My question is will a function like $a^{2} \over \sum a^{2}$ mostly work also? If not, why?
Here a stand output from last activation.
In contrast to the alternative you suggested, the advantage of the softmax is that exponentiating works well with log loss, as described in section 6.2.2. of the Deep Learning book:
The aim is to define an activation function which outputs values
[...] between 0 and 1, and [...] the logarithm of the number to be well behaved for gradient-based optimization of the log-likelihood
and,
As with the logistic sigmoid, the use of the exp function works well when training the softmax to output a target value y using maximum log-likelihood.

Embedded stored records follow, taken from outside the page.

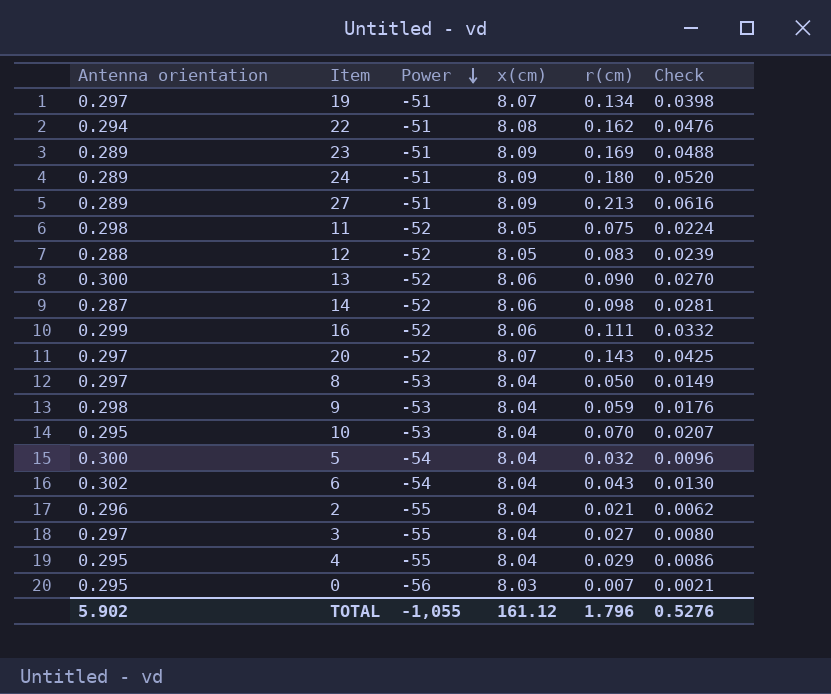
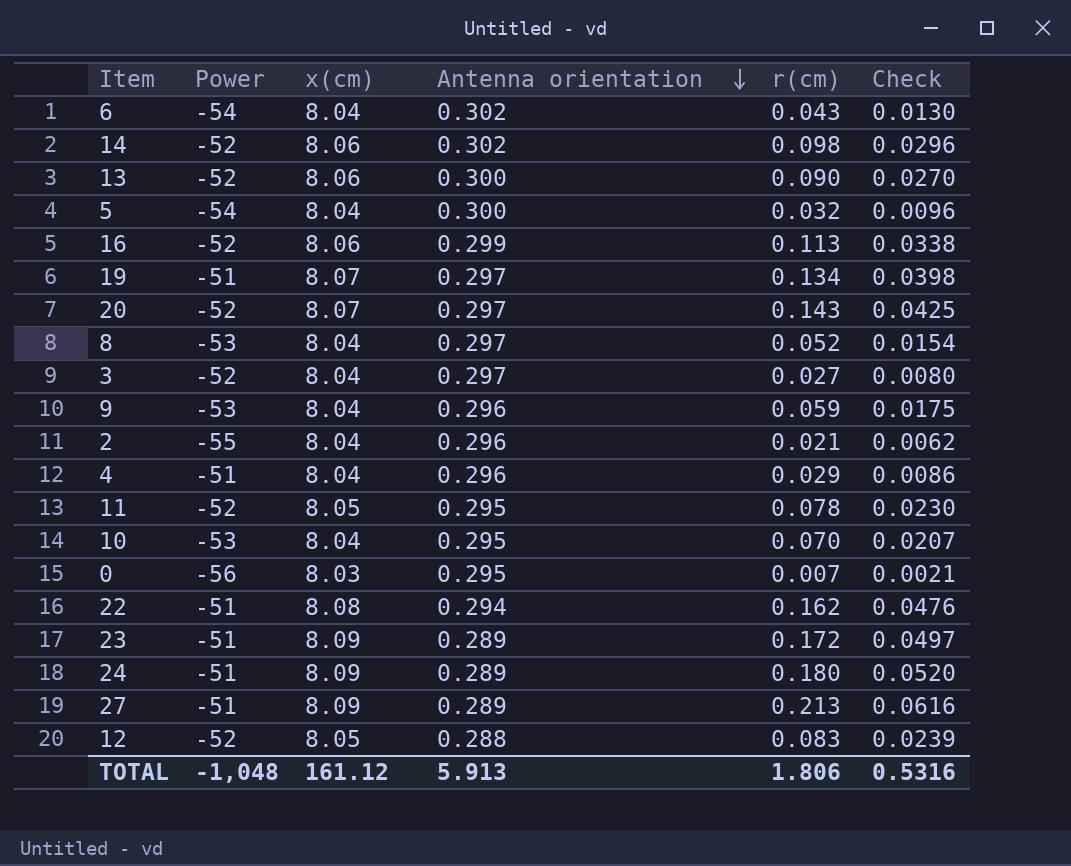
row order: Power descending -> Antenna orientation descending
column Antenna orientation | position: 1 -> 4
14 | Antenna orientation: 0.287 -> 0.302
14 | Check: 0.0281 -> 0.0296
16 | r(cm): 0.111 -> 0.113
16 | Check: 0.0332 -> 0.0338
8 | r(cm): 0.050 -> 0.052
8 | Check: 0.0149 -> 0.0154
3 | Power: -55 -> -52
9 | Antenna orientation: 0.298 -> 0.296
9 | Check: 0.0176 -> 0.0175
4 | Power: -55 -> -51
4 | Antenna orientation: 0.295 -> 0.296
11 | Antenna orientation: 0.298 -> 0.295
11 | r(cm): 0.075 -> 0.078
11 | Check: 0.0224 -> 0.0230
23 | r(cm): 0.169 -> 0.172
23 | Check: 0.0488 -> 0.0497
TOTAL | Power: -1,055 -> -1,048
TOTAL | Antenna orientation: 5.902 -> 5.913
TOTAL | r(cm): 1.796 -> 1.806
TOTAL | Check: 0.5276 -> 0.5316

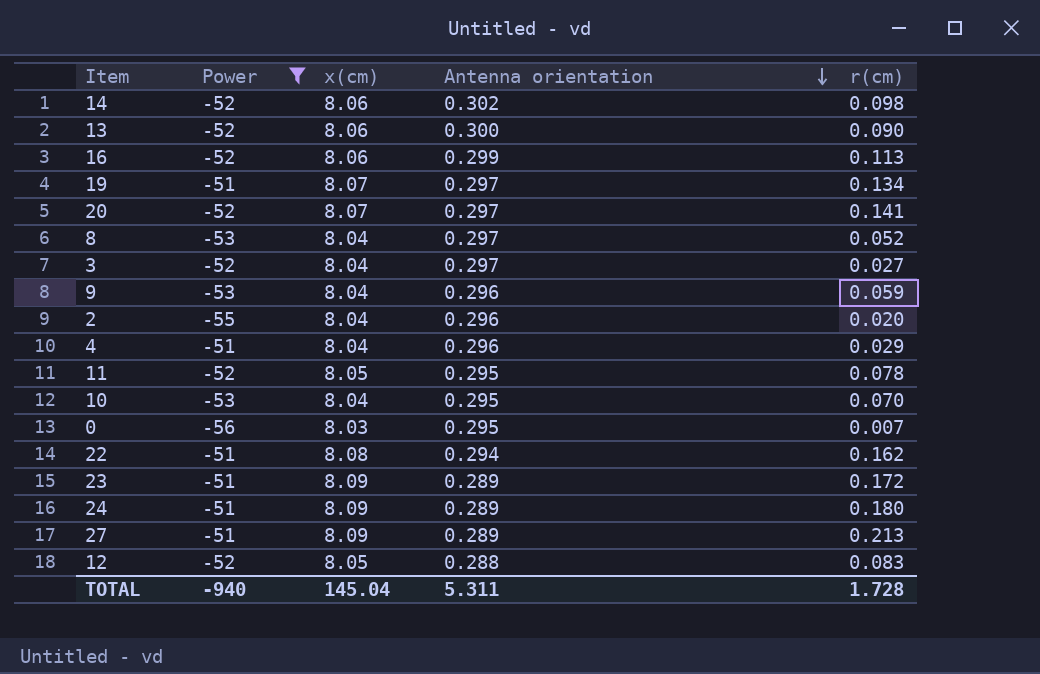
filter: none -> Power != -54
column Check | formula: [Antenna orientation] * [r(cm)] -> none
20 | r(cm): 0.143 -> 0.141
2 | r(cm): 0.021 -> 0.020
TOTAL | Power: -1,048 -> -940
TOTAL | x(cm): 161.12 -> 145.04
TOTAL | Antenna orientation: 5.913 -> 5.311
TOTAL | r(cm): 1.806 -> 1.728

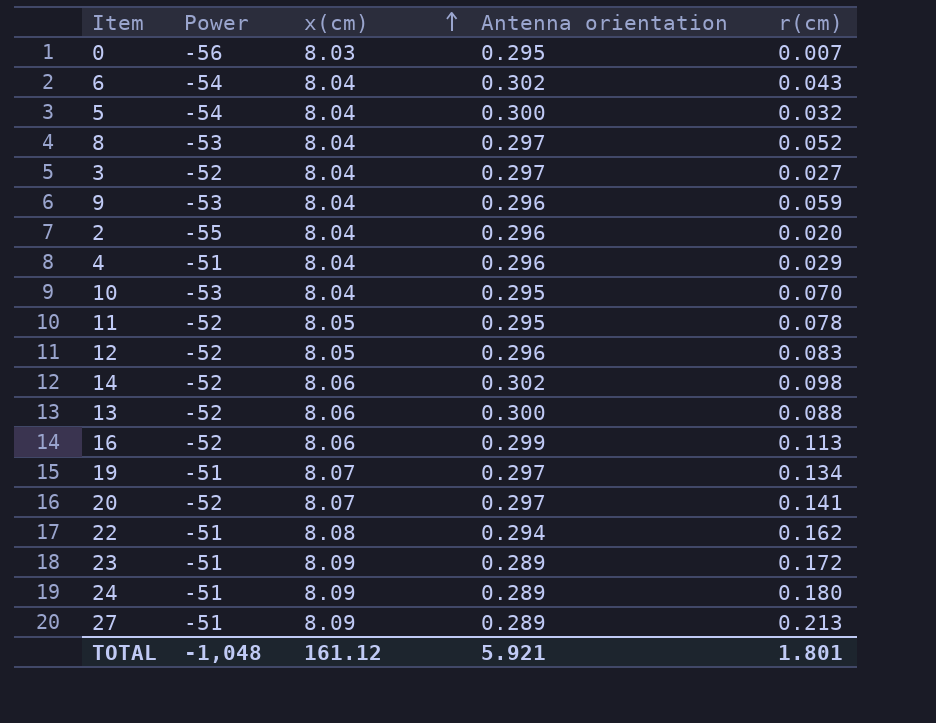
filter: Power != -54 -> none
row order: Antenna orientation descending -> x(cm) ascending
12 | Antenna orientation: 0.288 -> 0.296
13 | r(cm): 0.090 -> 0.088
TOTAL | Power: -940 -> -1,048
TOTAL | x(cm): 145.04 -> 161.12
TOTAL | Antenna orientation: 5.311 -> 5.921
TOTAL | r(cm): 1.728 -> 1.801

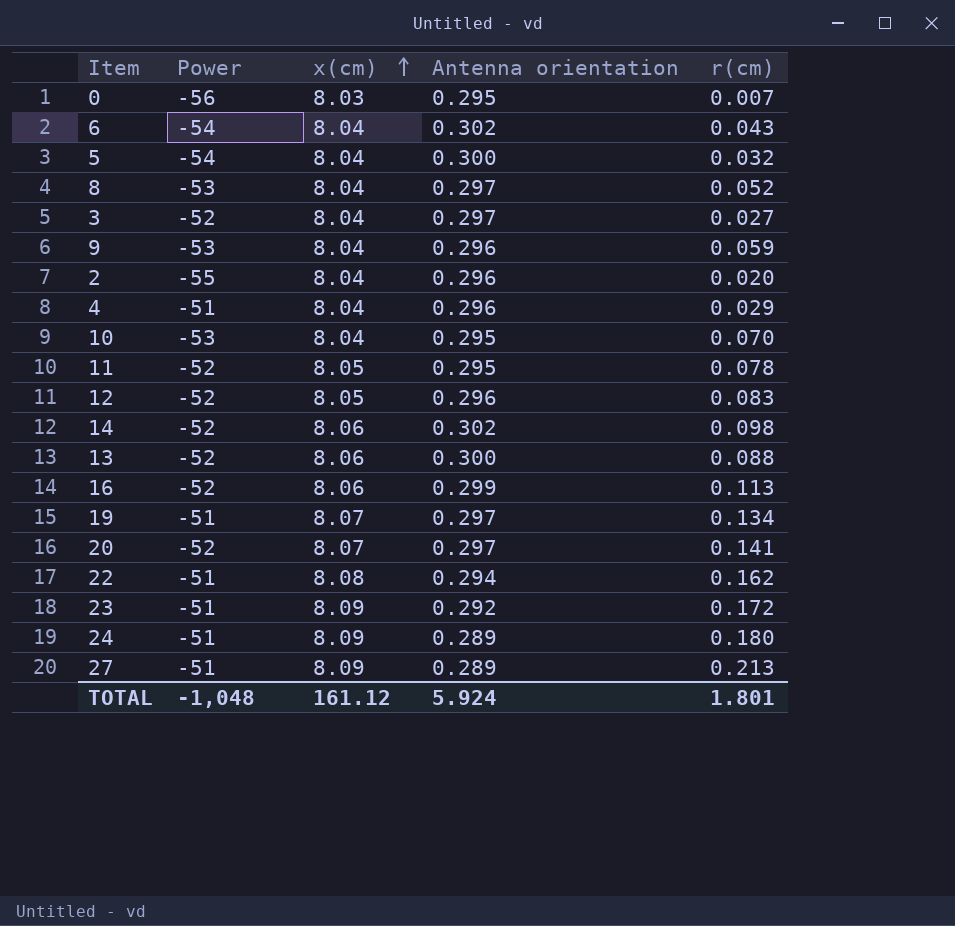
23 | Antenna orientation: 0.289 -> 0.292
TOTAL | Antenna orientation: 5.921 -> 5.924

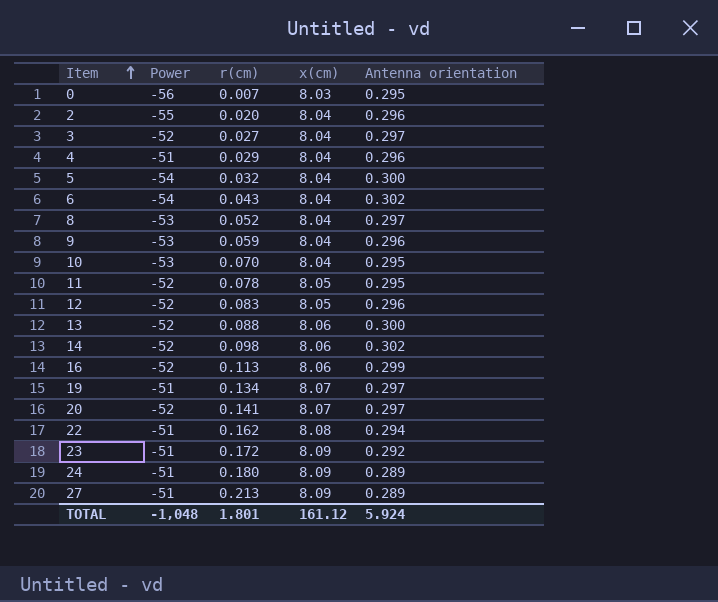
row order: x(cm) ascending -> Item ascending
column r(cm) | position: 5 -> 3

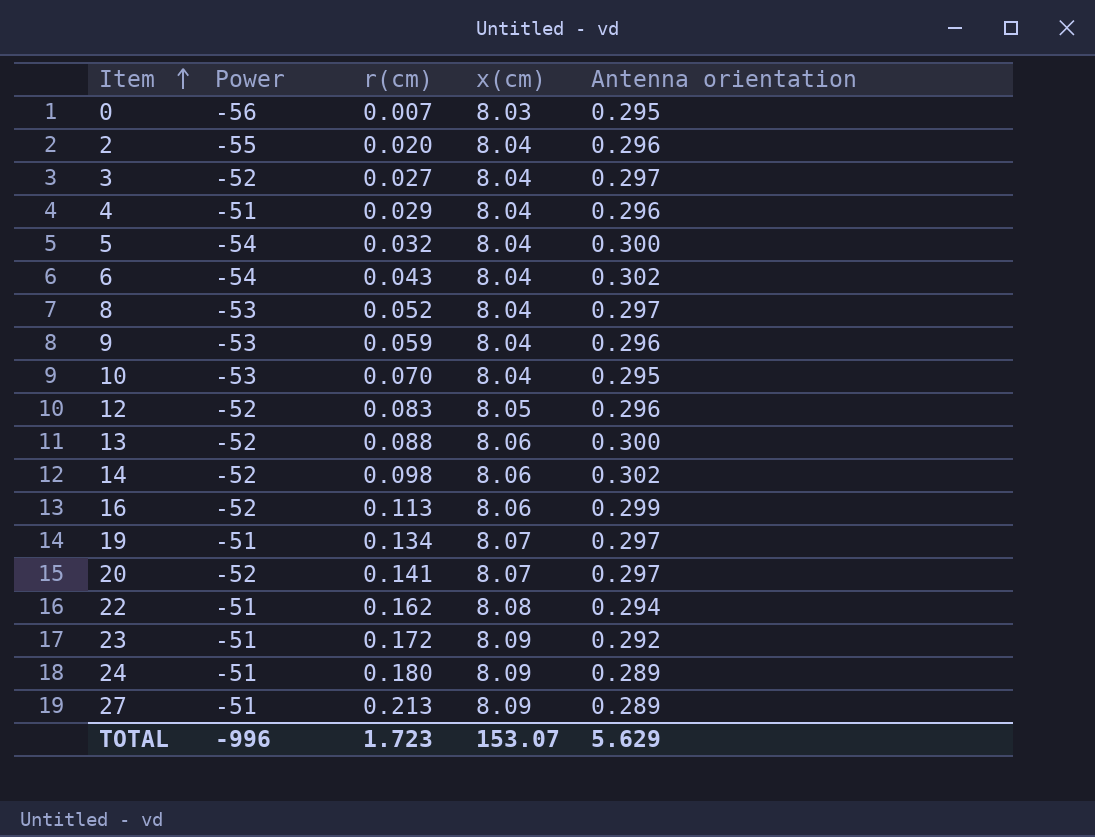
row 11: -52 | 0.078 | 8.05 | 0.295 -> none
TOTAL | Power: -1,048 -> -996
TOTAL | r(cm): 1.801 -> 1.723
TOTAL | x(cm): 161.12 -> 153.07
TOTAL | Antenna orientation: 5.924 -> 5.629

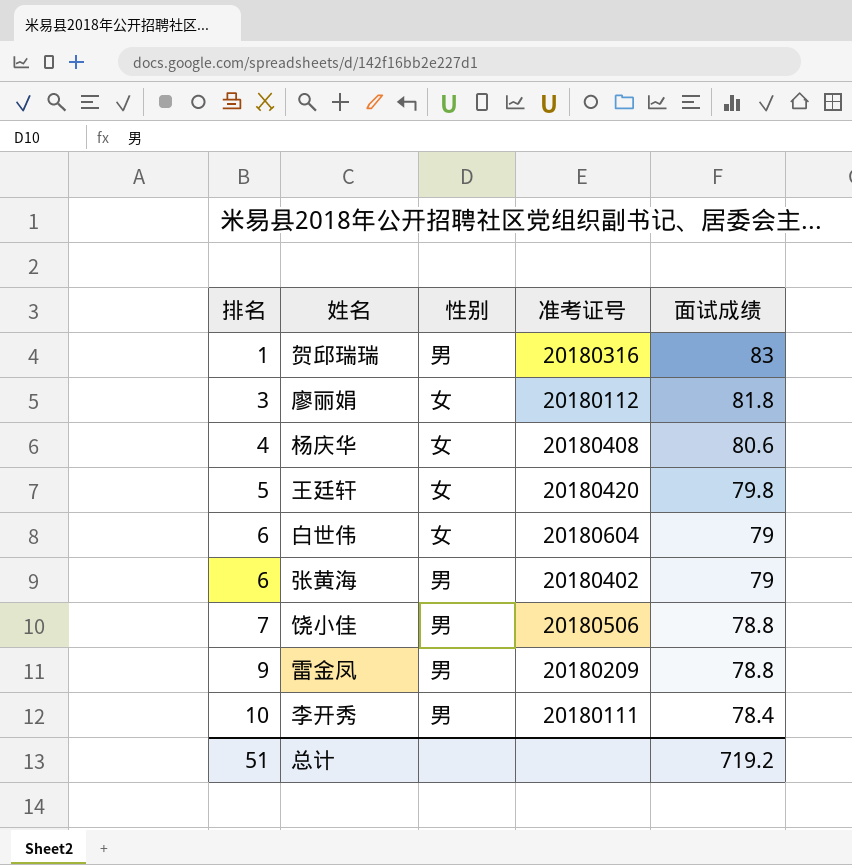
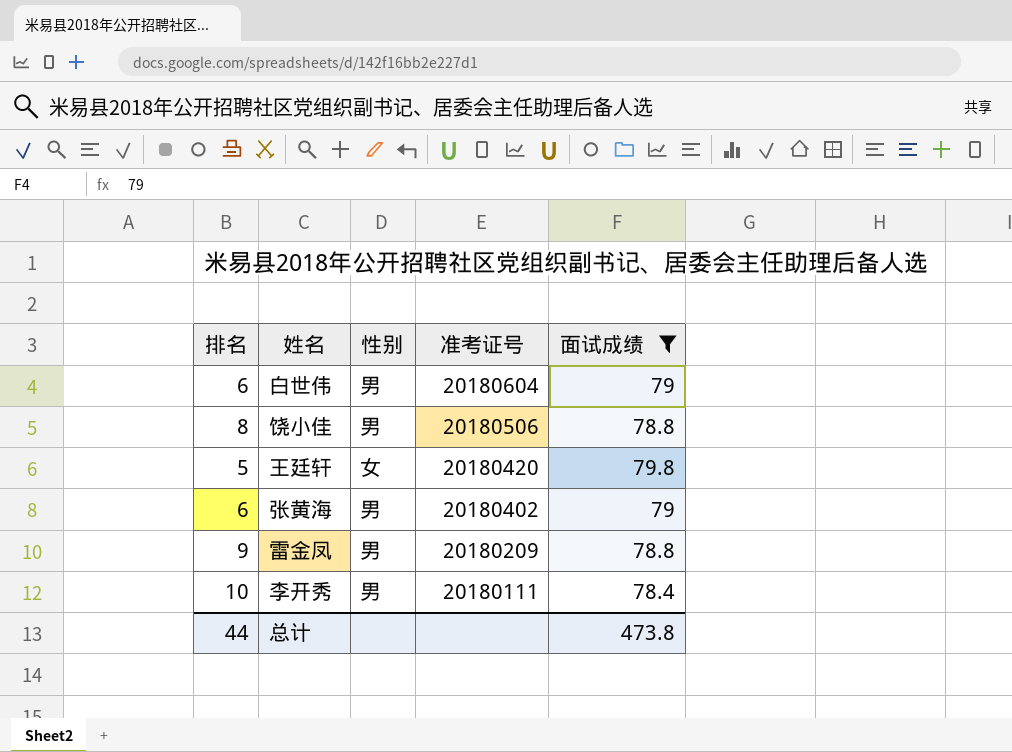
filter: none -> 面试成绩 <= 79.8
row order: 排名 ascending -> 准考证号 descending
白世伟 | 性别: 女 -> 男
饶小佳 | 排名: 7 -> 8
总计 | 排名: 51 -> 44
总计 | 面试成绩: 719.2 -> 473.8

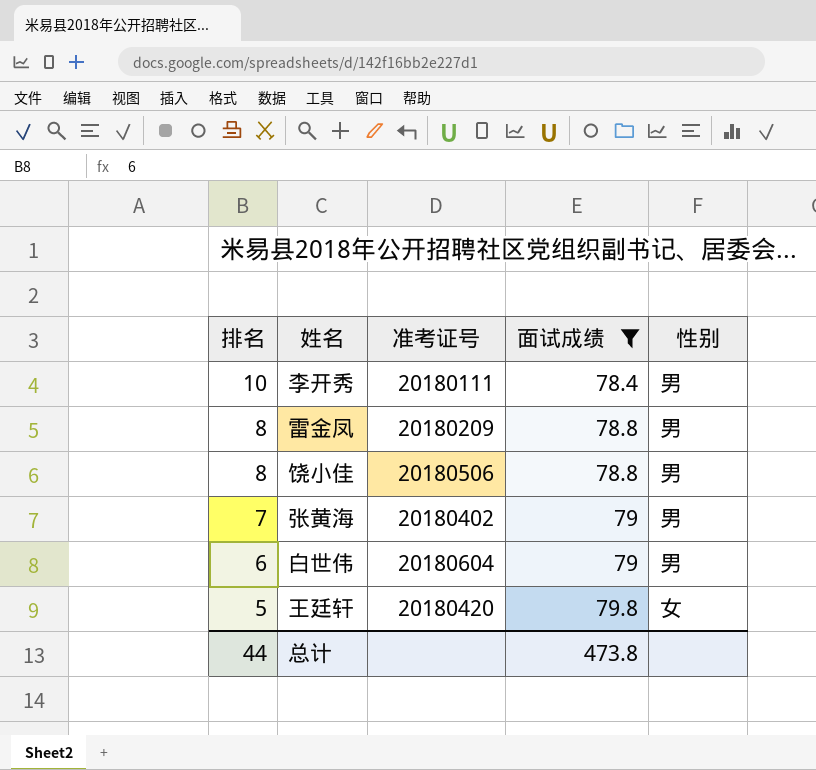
row order: 准考证号 descending -> 排名 descending
column 性别 | position: 3 -> 5
雷金凤 | 排名: 9 -> 8
张黄海 | 排名: 6 -> 7

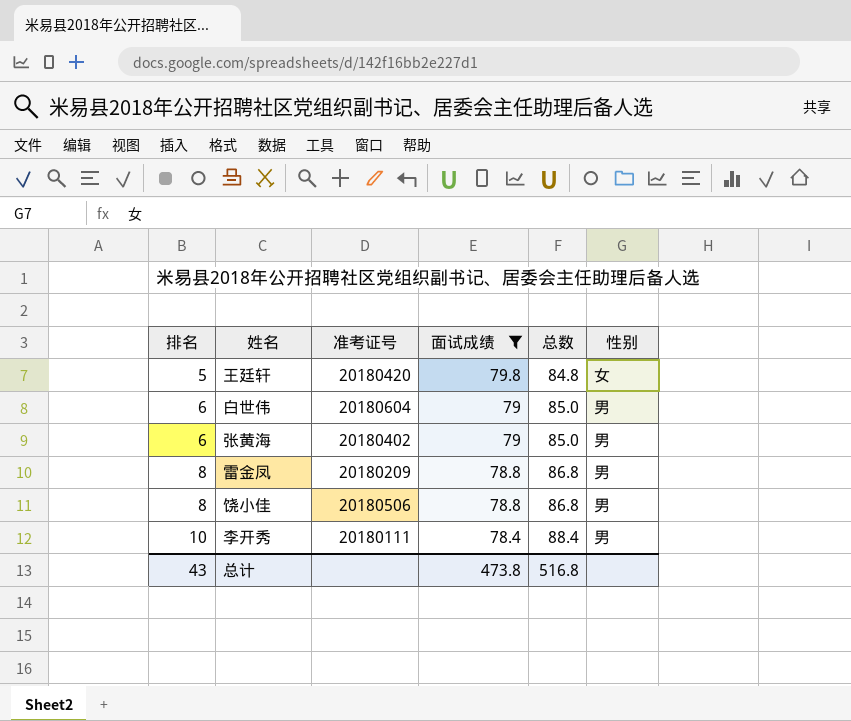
row order: 排名 descending -> 排名 ascending
column 总数 | formula: none -> [排名] + [面试成绩]
张黄海 | 排名: 7 -> 6
总计 | 排名: 44 -> 43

In this case, we wish to maximize $\log P(y=i;z) =\log softmax(z)_i$. Defining the softmax in terms of exp is natural because thelogin the log-likelihood can undo the exp of the softmax [...]
A disadvantage being that
Many objective functions other than the log-likelihood do not work as well with the softmax function. Specifically, objective functions that do not use a log to undo the exp of the softmax fail to learn when the argument to the exp becomes very negative, causing the gradient to vanish. In particular, squared error is a poor loss function for softmax units and can fail to train the model to change its output, even when the model makes highly confident incorrect predictions [...]
For more details I recommend reading the linked section of the book.